Releasing with Bazel

Releasing a mobile application doesn’t come without complexities. We rely on several collected data points and tests to ensure the highest-quality version is released at any given time. There are numerous integrations with the build system, such as interactions with our experimentation platform, registering metadata for new builds, and storing build artifacts to parse crash reports. We needed to adapt all existing tools to work with Bazel where necessary. During the 15+ years of our mobile app existence, we’ve accumulated countless custom integrations and optimizations to our release process. The ownership and knowledge of all these steps was with teams spread out across the company, so we needed a centralized place to manage risks. We decided to write a document on how we were going to approach this rollout.

We documented our plan, risks, rollback strategy, and tentative timeline in a single document and shared it with all the interested parties. We kept track of all known differences and broke down into multiple releases certain risky changes that we depended on.

We produced fully optimized release builds both with Bazel and Xcode, side by side on the same hourly cadence. This was key to being prepared to submit hot-fix builds from our previous build system in case something went wrong. 

We wrote tools to constantly check that there were no unknown differences between the two builds.

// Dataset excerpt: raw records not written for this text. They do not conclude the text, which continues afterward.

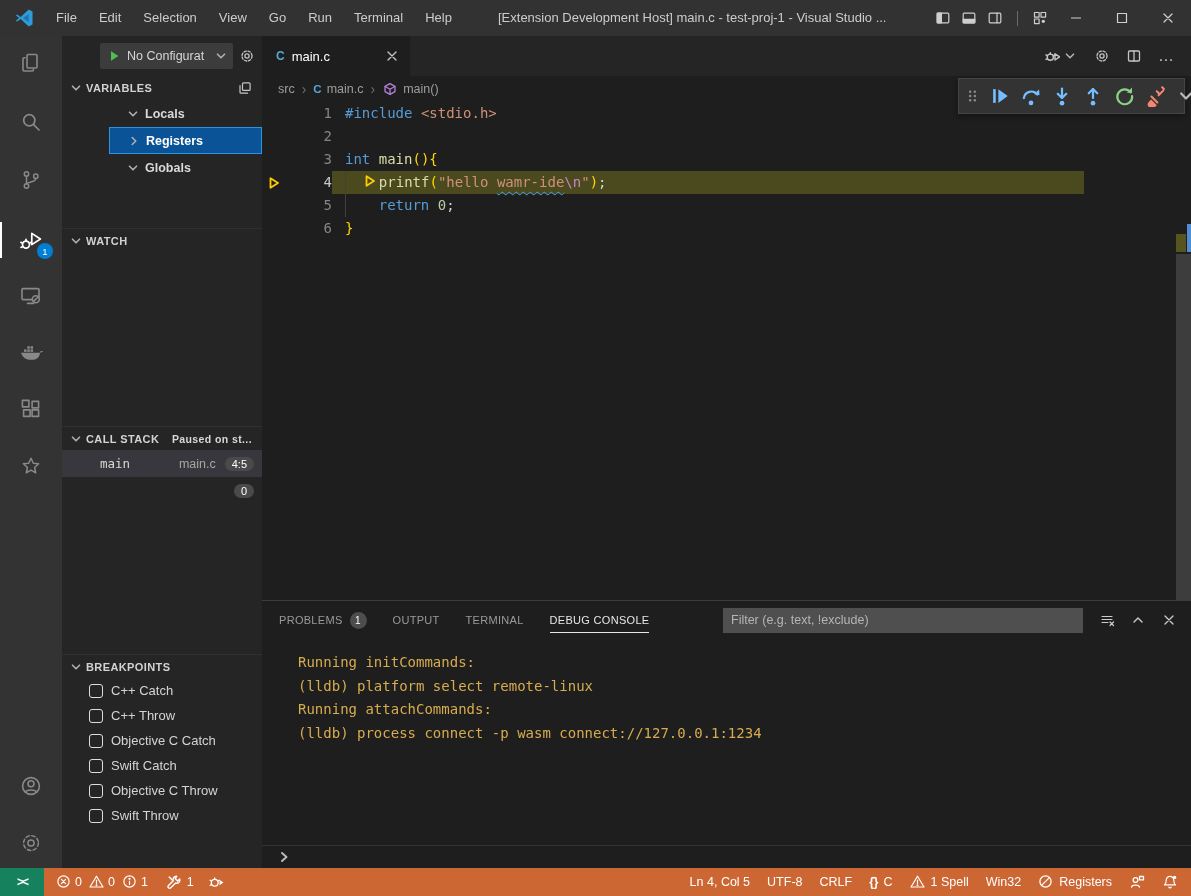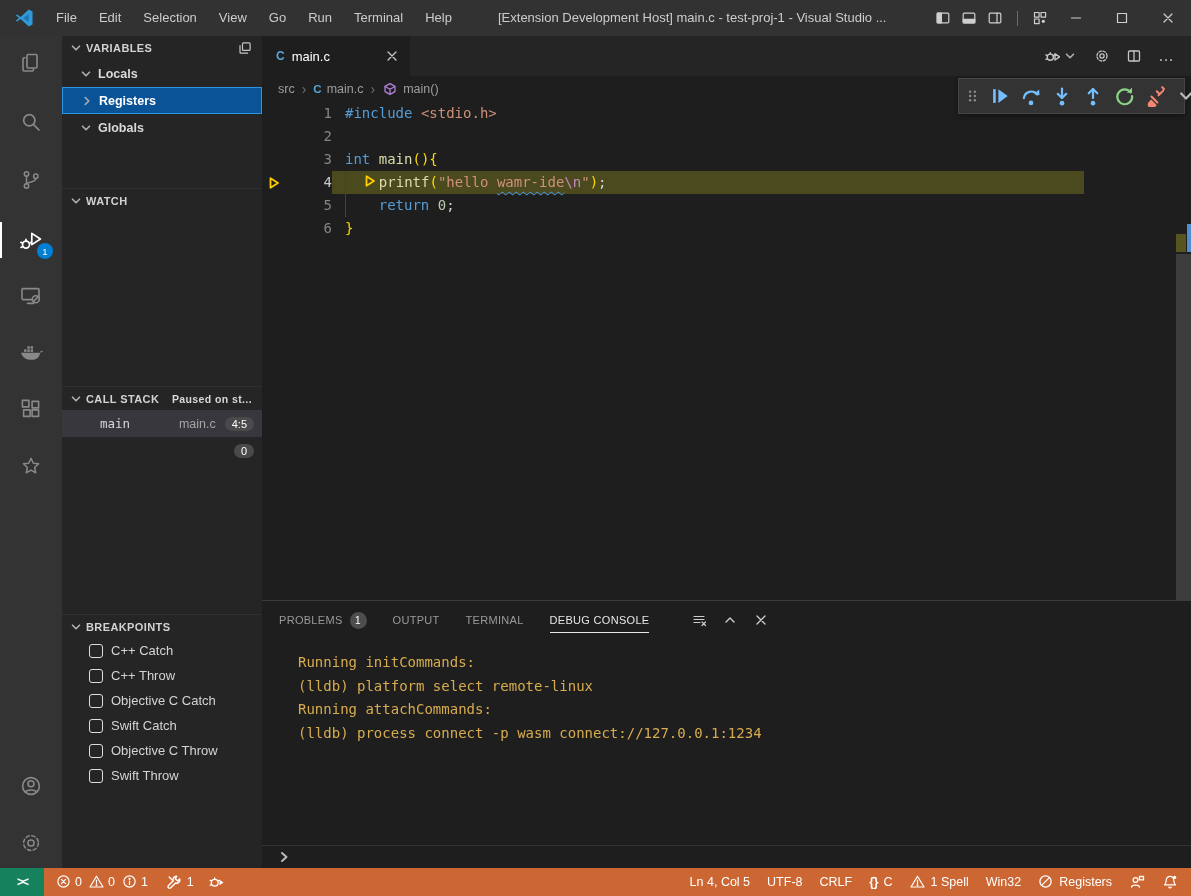--- a/index.html
+++ b/index.html
@@ -266,6 +266,27 @@
     </div>
 
   <div class="sidebar">
+    <div class="sb-top">
+      <div class="cfg">
+        <span class="chev" style="color:#4fc04f;margin-right:5px">
+            <svg width="16" height="16" viewBox="0 0 16 16" fill="none" stroke="#4fc04f" stroke-width="1.6" stroke-linecap="round" stroke-linejoin="round">
+              <path d="M5 3.2 12.4 8 5 12.8z" fill="#4fc04f" stroke="none"></path>
+            </svg>
+          </span>
+        <span class="cfg-label">No Configurat</span>
+        <span class="chev">
+            <svg width="16" height="16" viewBox="0 0 16 16" fill="none" stroke="currentColor" stroke-width="1.6" stroke-linecap="round" stroke-linejoin="round">
+              <path d="M4.5 6.2 8 9.8l3.5-3.6"></path>
+            </svg>
+          </span>
+      </div>
+      <span class="sb-gear">
+          <svg width="16" height="16" viewBox="0 0 16 16" fill="none" stroke="currentColor" stroke-width="1.3" stroke-linecap="round" stroke-linejoin="round">
+            <circle cx="8" cy="8" r="2.1"></circle>
+            <circle cx="8" cy="8" r="5" stroke-dasharray="2.3 1.7"></circle>
+          </svg>
+        </span>
+    </div>
 
     <div class="sec-vars">
       <div class="section-h" style="border-top:none">

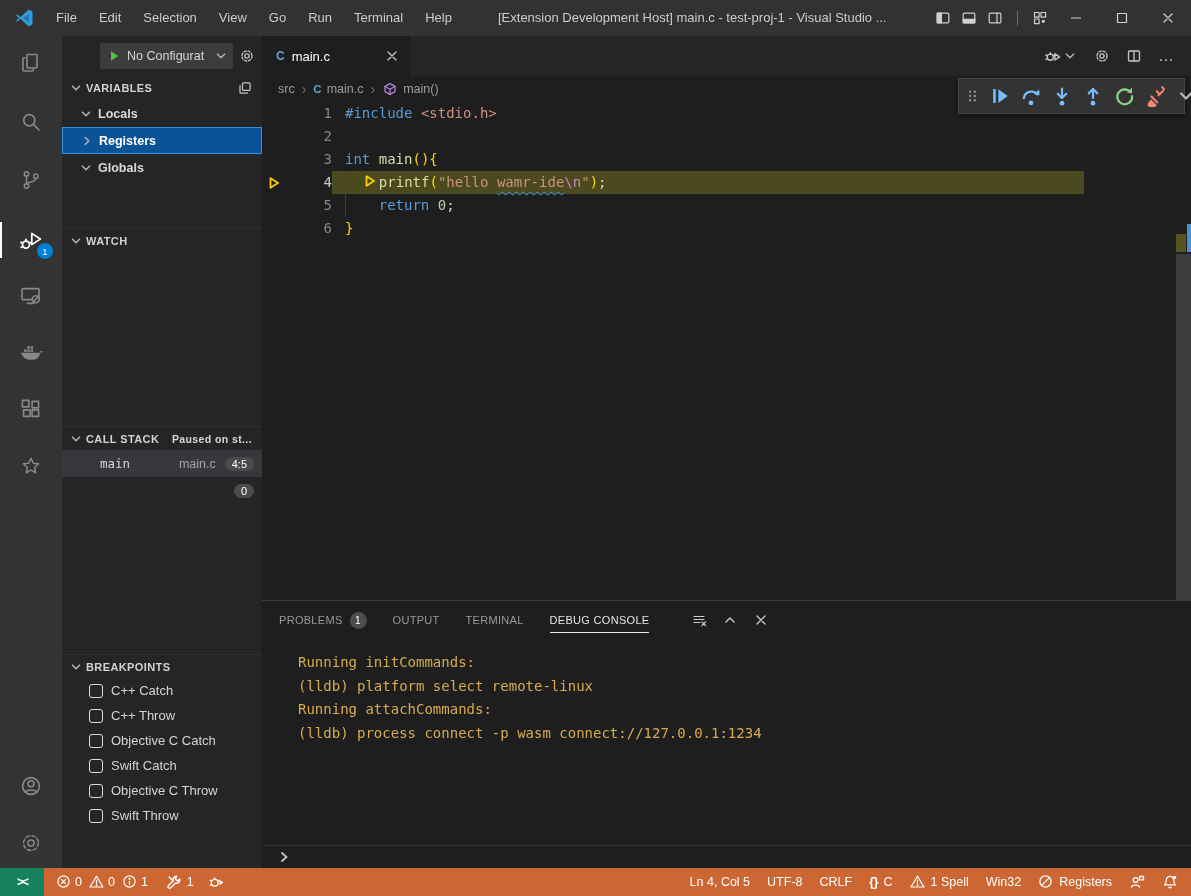--- a/index.html
+++ b/index.html
@@ -38,7 +38,7 @@
                font-size:11px; font-weight:bold; letter-spacing:.4px; color:#d2d2d2; border-top:1px solid #303031; }
   .chev { color:#b0b0b0; display:inline-flex; }
   .tree-row { height:27px; display:flex; align-items:center; padding-left:16px; gap:4px;
-              font-weight:bold; color:#d9d9d9; font-size:12.5px; }
+              font-weight:bold; color:#d9d9d9; font-size:12.5px;margin-left:47px; }
   .tree-row.selected { background:#0b5397; border:1px solid #2f94e0; color:#fff; }
   .cs-note { margin-left:auto; padding-right:10px; font-size:10.5px; color:#d8d8d8; }
   .cs-row { height:27px; background:#37373d; display:flex; align-items:center; padding:0 8px 0 38px; }

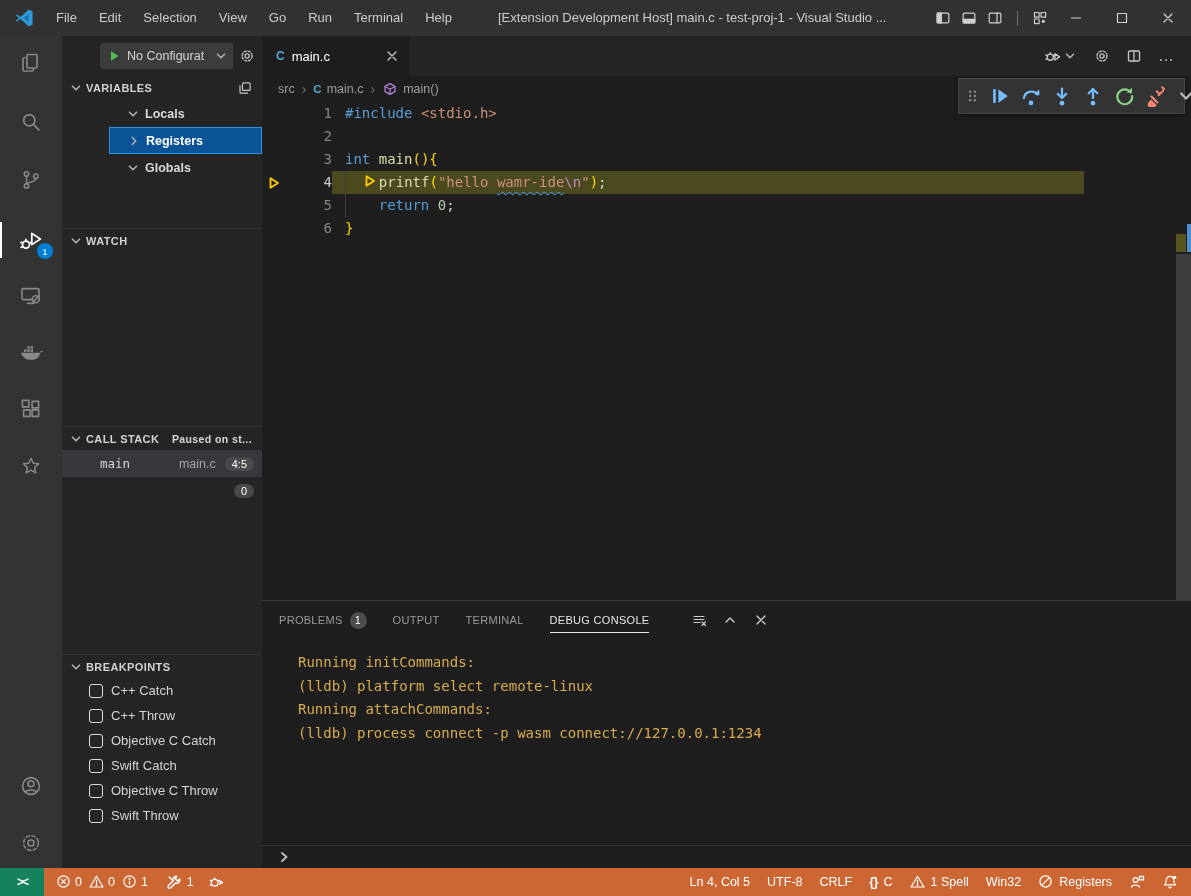--- a/index.html
+++ b/index.html
@@ -557,6 +557,7 @@
               <span>DEBUG CONSOLE</span>
             </div>
           </span>
+        <input class="pfilter" placeholder="Filter (e.g. text, !exclude)" style="">
         <span class="ph-icons">
           <span>
               <svg width="16" height="16" viewBox="0 0 16 16" fill="none" stroke="currentColor" stroke-width="1.2" stroke-linecap="round" stroke-linejoin="round">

Our tooling checked all files included in the package and, depending on file type, performed deeper checks, such as the following:

  • We compared images and other assets to make sure no resources were missing or wrongly included.
  • We compared configuration files such as Info.plist and JSON for equality.
  • We compared the binaries by looking at the symbols included. This made us more confident that all the right classes were being compiled correctly.

The rollout

We designed a rollout strategy that would allow us to test the Bazel release on employee devices for about two weeks before proceeding with the rollout to external users. This gave us the chance to test our release tooling end to end without impacting the weekly release schedule. Following the employee rollout, we proceeded with our external alpha and beta testers. Because we couldn’t A/B test multiple builds, we only released one build to our users. We decided to continue producing builds with both build systems for a few more releases until we were confident enough that the rollout was successful. Thankfully, our crash and performance metrics looked good, and we received no reports of significant differences or bugs introduced due to our build system switch.

Conclusion

Many contributions to both the open source Bazel build system, its rules, and custom integrations were needed to make this migration happen. We’re proud to announce that our iOS application is our first major client fully built with Bazel.

We would like to thank everyone who contributed to this work over the last few years. A special shout-out also goes to the Bazel team and all the other open source contributors who dedicate their time every day to this wonderful project and community.